There is no simple fix to this cycle.

It’s a grueling, often shameful, thing to break.

But it can be done.

I suggest starting with one of these:

Describes the natural tendency to react to a positive action with another positive action;

You scratch my back, I’ll scratch yours.

You get out what you put in.

Do unto others as you would have them do unto you.

It’s all reciprocity.

Reciprocity is the glue which binds us.

It’s the social chain reaction which inspires deep friendships, and even love.

It’s a powerful force which demands the careful balancing of social expectations and experience.

Relationships intensify when your partner’s reaction to a positive effort matches, or slightly exceeds, your initial effort.
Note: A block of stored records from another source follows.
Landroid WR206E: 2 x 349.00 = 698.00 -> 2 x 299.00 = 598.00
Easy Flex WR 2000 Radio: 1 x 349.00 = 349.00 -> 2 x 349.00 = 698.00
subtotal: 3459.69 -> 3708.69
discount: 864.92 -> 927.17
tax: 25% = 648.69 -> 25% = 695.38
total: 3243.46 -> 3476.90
But relationships shatter when one’s reciprocity is too disproportionate.

Say you made them breakfast, then they picked up your groceries on the way home. A week later, you do a load of their washing and a week after that they clean the house on their day off. The back-and-forth exchange of favours enhances your trust and appreciation for one another. How sweet.

Now instead, imagine you made them breakfast, then that afternoon they returned home in a new car they’d just bought you.

Even if you wanted the car, you probably wouldn’t stay with them any longer than it took to sign the liscensing paperwork.

Even if the gift was genuinely bought as a selfless gesture, because money wasn’t an issue and they knew how much you wanted it, there is a fine tuned part of your brain which analyses these situations with scrutiny;

What do they want?

What do I owe them?

Could I repay them?

Am I sure I want to?

When reciprocity goes to the extreme our scepticism is triggered.

This scepticism exists to protect us from threats or deceptions. The more disproportionate the reciprocity, the more sceptical we will be of the intention behind the positive act.

Scepticism is exhausting, anxiety enducing and awful to be on the receiving end of.

If meaningful relationships are what you want, it’s best to build reciprocity slowly.

Give, give often and give warmly. But be mindful not to overwhelm others with your generosity; whether in the form of gifts, kind deeds, or your time and attention.